§ What you have to do
Word for word, please restate each record and pass over the pictures.
-- Task material follows --
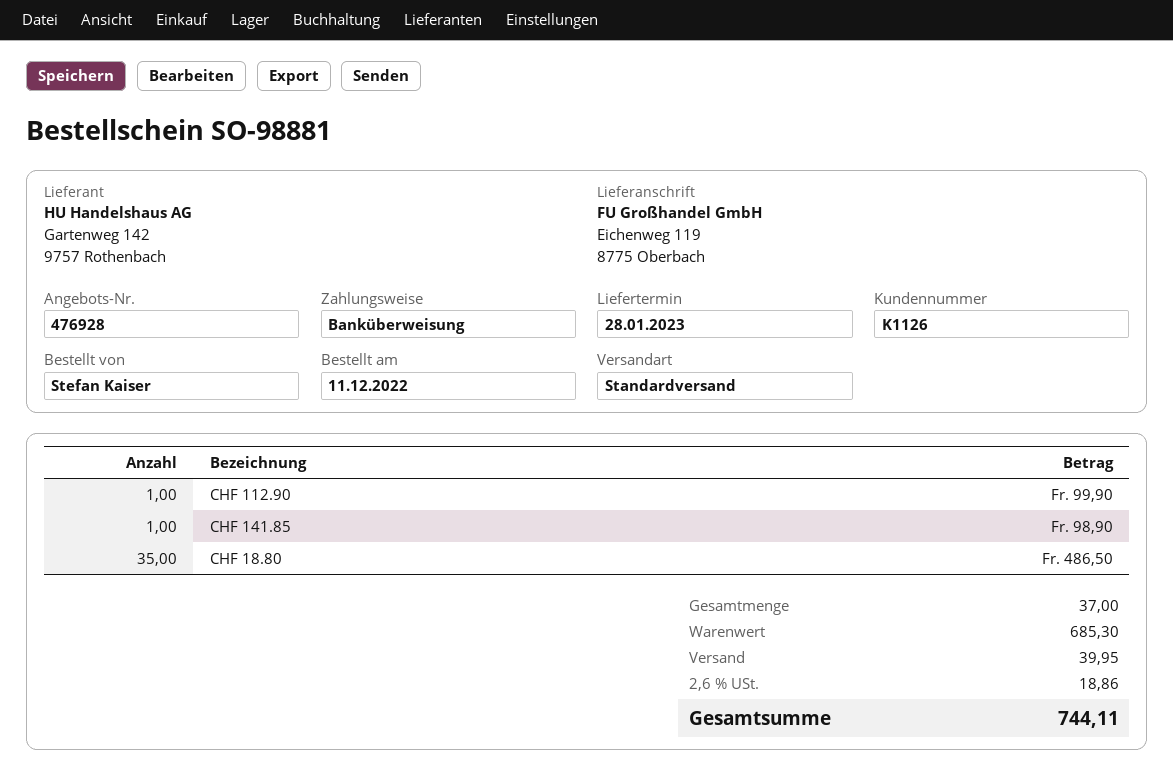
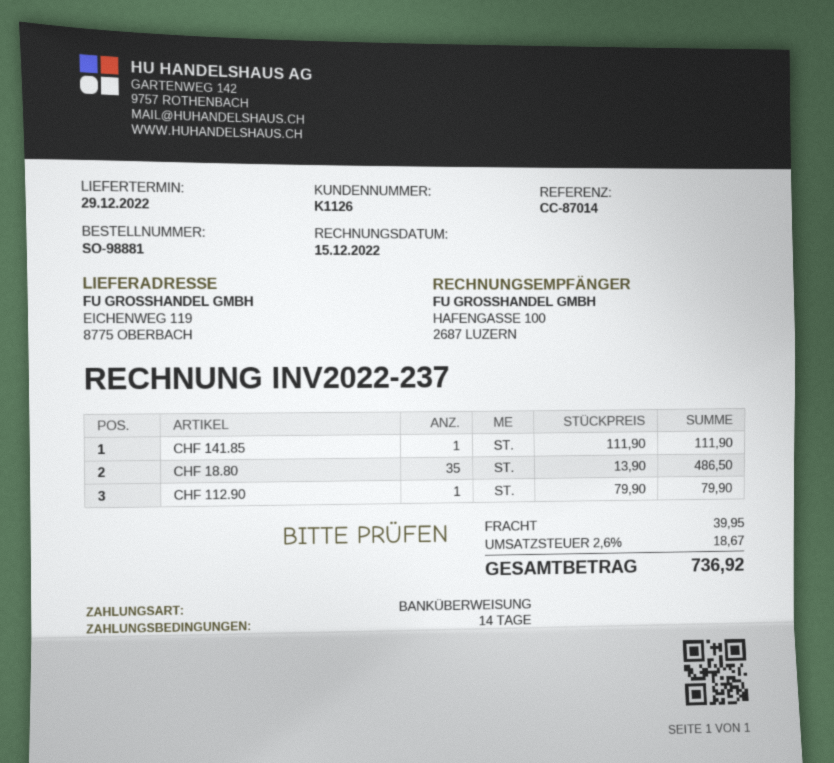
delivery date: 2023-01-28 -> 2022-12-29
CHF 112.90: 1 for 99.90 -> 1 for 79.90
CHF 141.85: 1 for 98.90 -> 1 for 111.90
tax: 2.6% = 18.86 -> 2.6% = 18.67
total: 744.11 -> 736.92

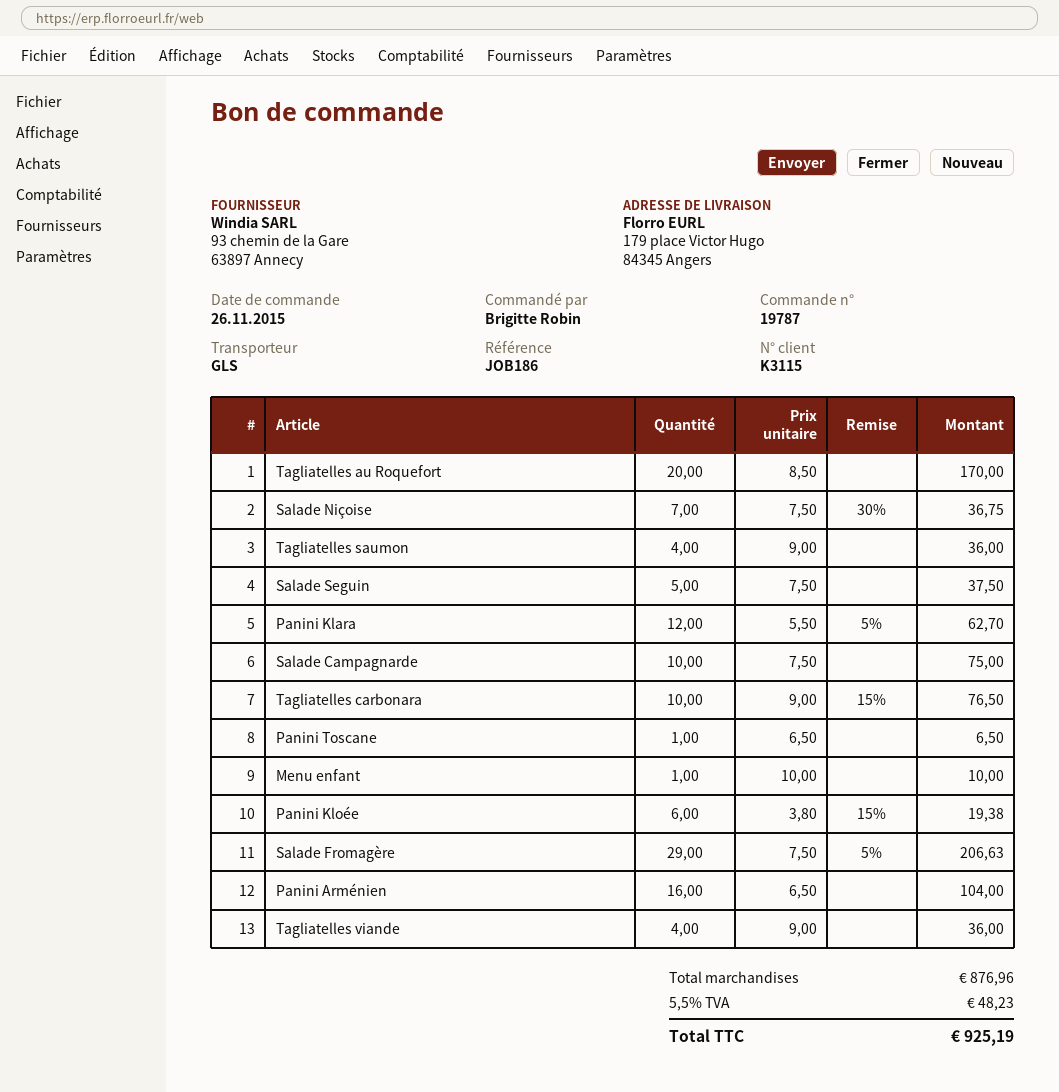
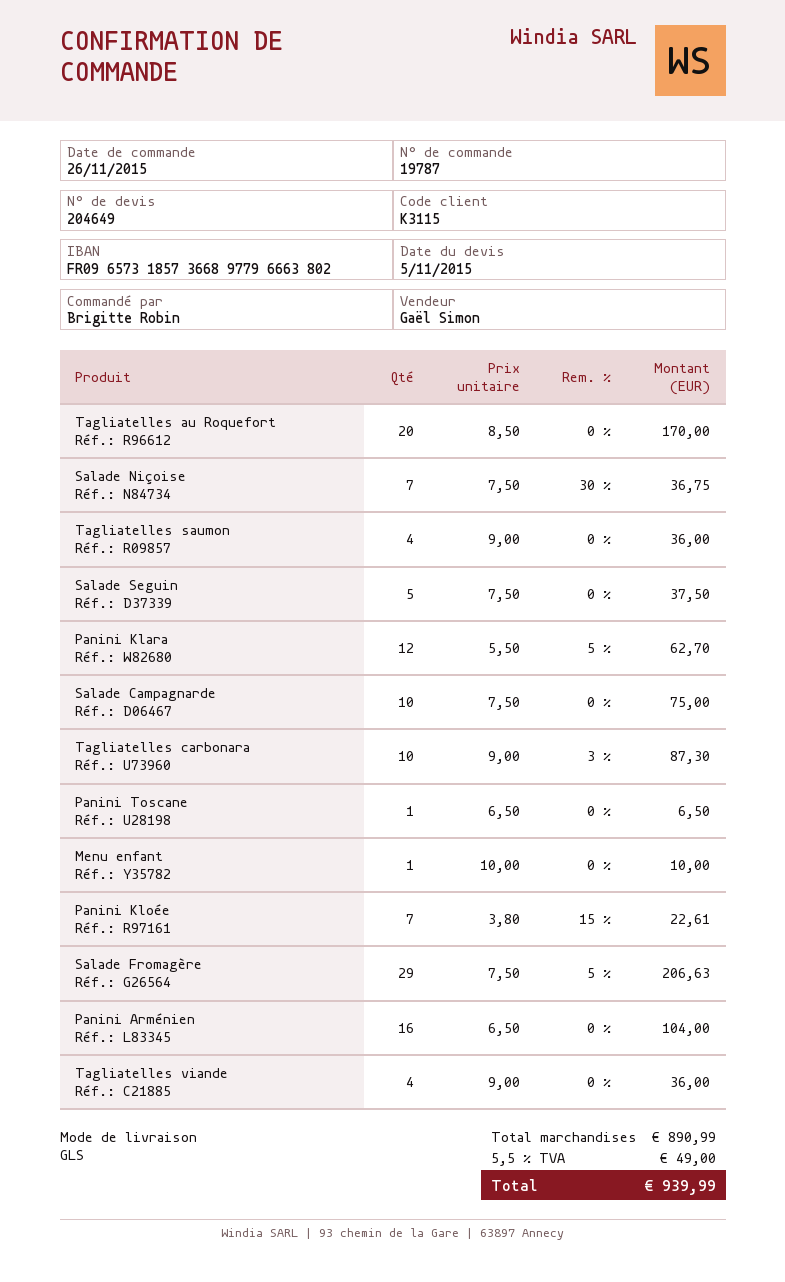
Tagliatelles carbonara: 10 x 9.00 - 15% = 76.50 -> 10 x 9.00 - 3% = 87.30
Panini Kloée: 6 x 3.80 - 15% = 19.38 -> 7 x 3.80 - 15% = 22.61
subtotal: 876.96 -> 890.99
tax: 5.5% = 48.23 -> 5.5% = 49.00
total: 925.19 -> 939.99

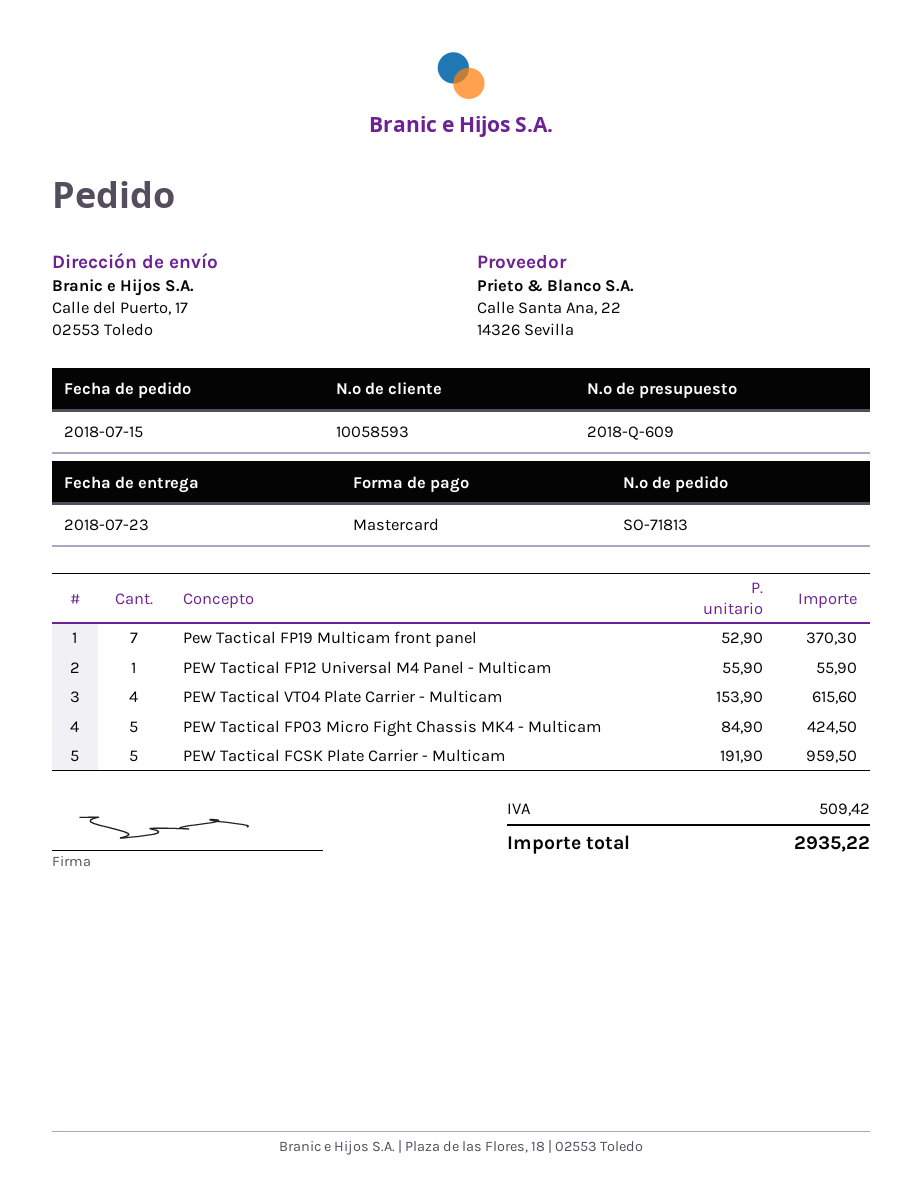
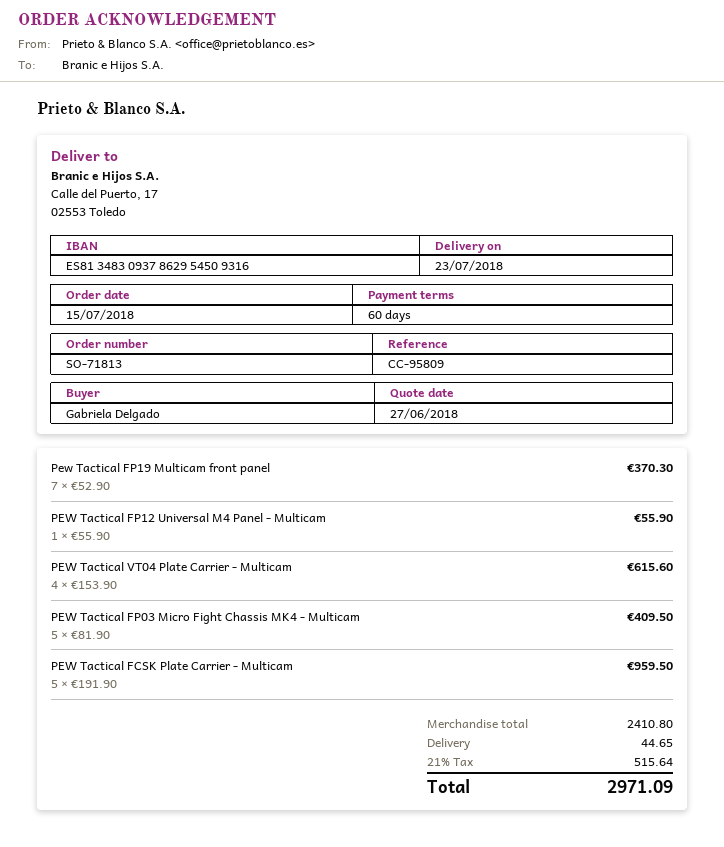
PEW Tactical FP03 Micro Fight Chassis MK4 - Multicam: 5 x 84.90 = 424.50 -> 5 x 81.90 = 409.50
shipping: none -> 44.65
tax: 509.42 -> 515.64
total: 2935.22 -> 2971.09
-- Task material concluded --
§ Written answer
delivery date: 2023-01-28 -> 2022-12-29
CHF 112.90: 1 for 99.90 -> 1 for 79.90
CHF 141.85: 1 for 98.90 -> 1 for 111.90
tax: 2.6% = 18.86 -> 2.6% = 18.67
total: 744.11 -> 736.92

Tagliatelles carbonara: 10 x 9.00 - 15% = 76.50 -> 10 x 9.00 - 3% = 87.30
Panini Kloée: 6 x 3.80 - 15% = 19.38 -> 7 x 3.80 - 15% = 22.61
subtotal: 876.96 -> 890.99
tax: 5.5% = 48.23 -> 5.5% = 49.00
total: 925.19 -> 939.99

PEW Tactical FP03 Micro Fight Chassis MK4 - Multicam: 5 x 84.90 = 424.50 -> 5 x 81.90 = 409.50
shipping: none -> 44.65
tax: 509.42 -> 515.64
total: 2935.22 -> 2971.09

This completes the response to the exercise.